PROBLEM TO WORK ON: The required result is an exact copy of the material from the line with "row Ben Lomond" through its final line, both ends included.

DATA TO PROCESS:
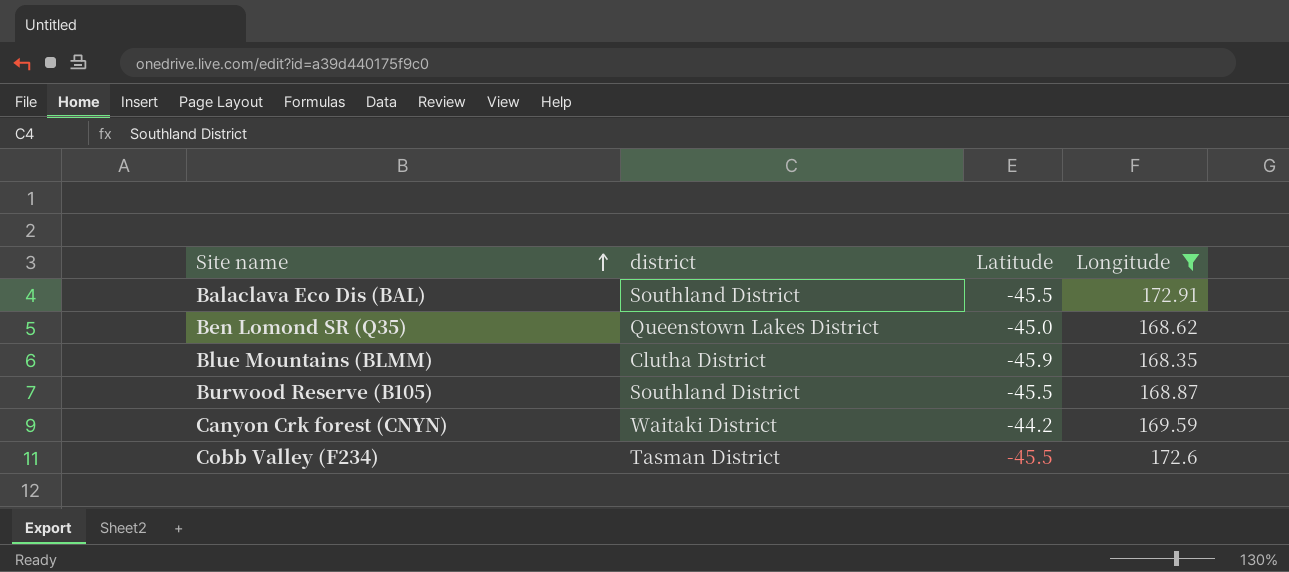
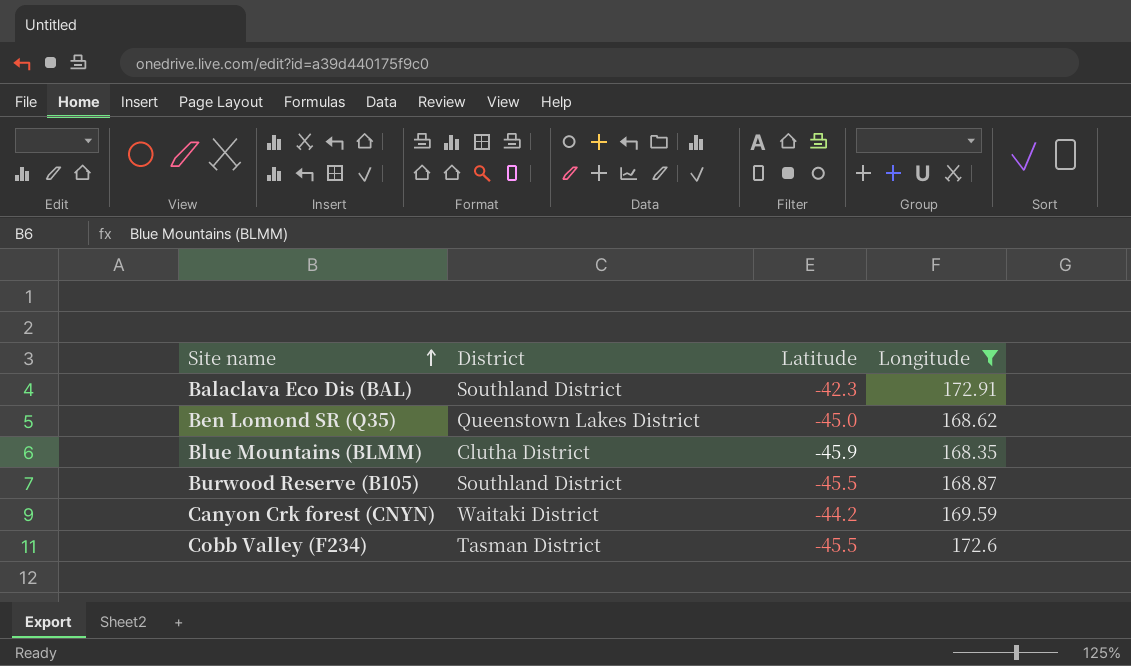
column name: district -> District
Balaclava Eco Dis (BAL) | Latitude: -45.5 -> -42.3

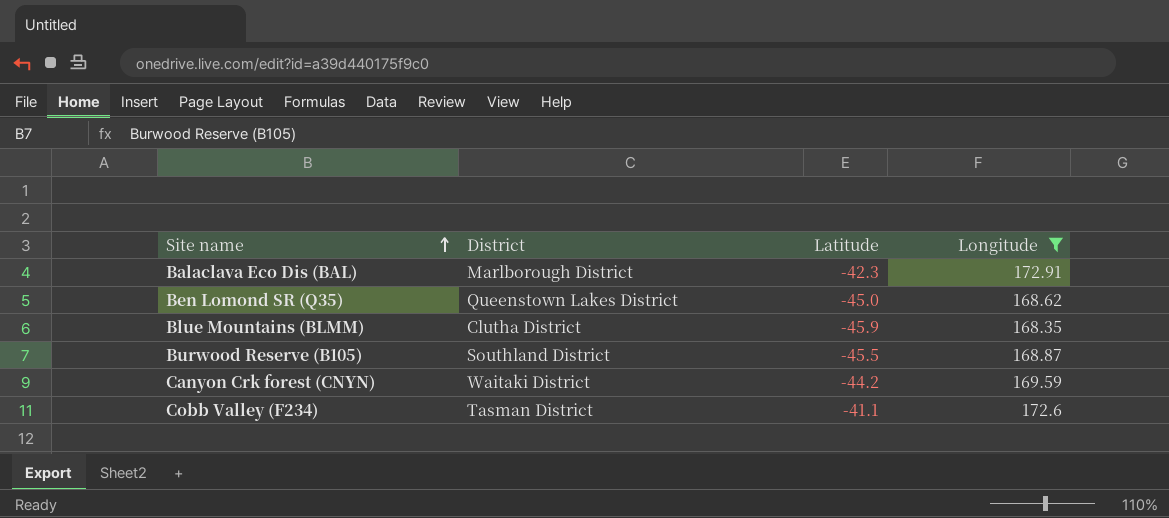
Balaclava Eco Dis (BAL) | District: Southland District -> Marlborough District
Cobb Valley (F234) | Latitude: -45.5 -> -41.1

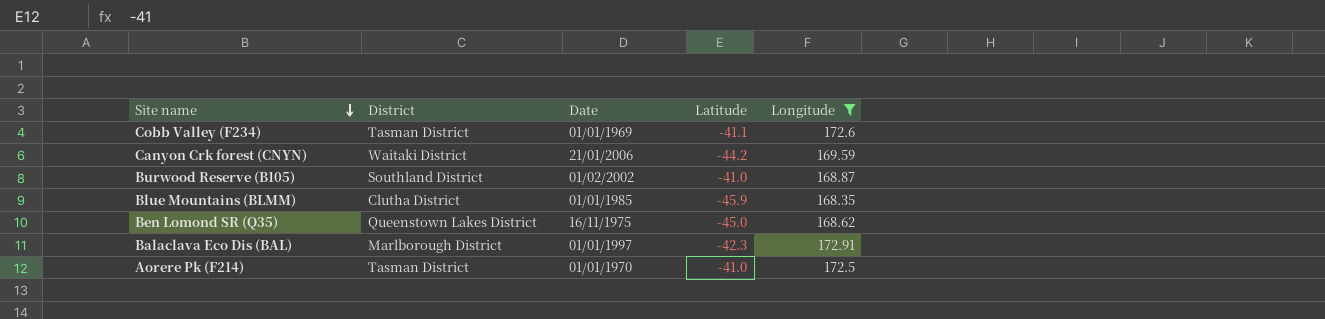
row order: Site name ascending -> Site name descending
column Date | position: none -> 3
Burwood Reserve (B105) | Latitude: -45.5 -> -41.0
row Aorere Pk (F214): none -> Tasman District | 01/01/1970 | -41.0 | 172.5

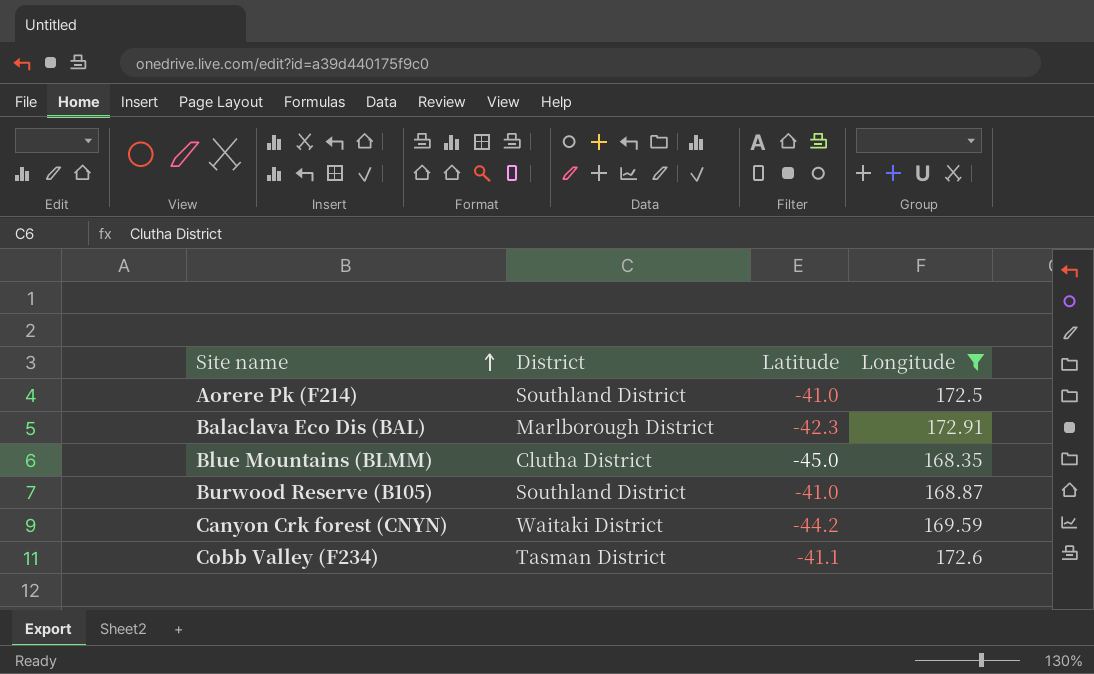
row order: Site name descending -> Site name ascending
column Date | position: 3 -> none
row Ben Lomond SR (Q35): Queenstown Lakes District | 16/11/1975 | -45.0 | 168.62 -> none
Aorere Pk (F214) | District: Tasman District -> Southland District
Blue Mountains (BLMM) | Latitude: -45.9 -> -45.0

PROBLEM SOLUTION:
row Ben Lomond SR (Q35): Queenstown Lakes District | 16/11/1975 | -45.0 | 168.62 -> none
Aorere Pk (F214) | District: Tasman District -> Southland District
Blue Mountains (BLMM) | Latitude: -45.9 -> -45.0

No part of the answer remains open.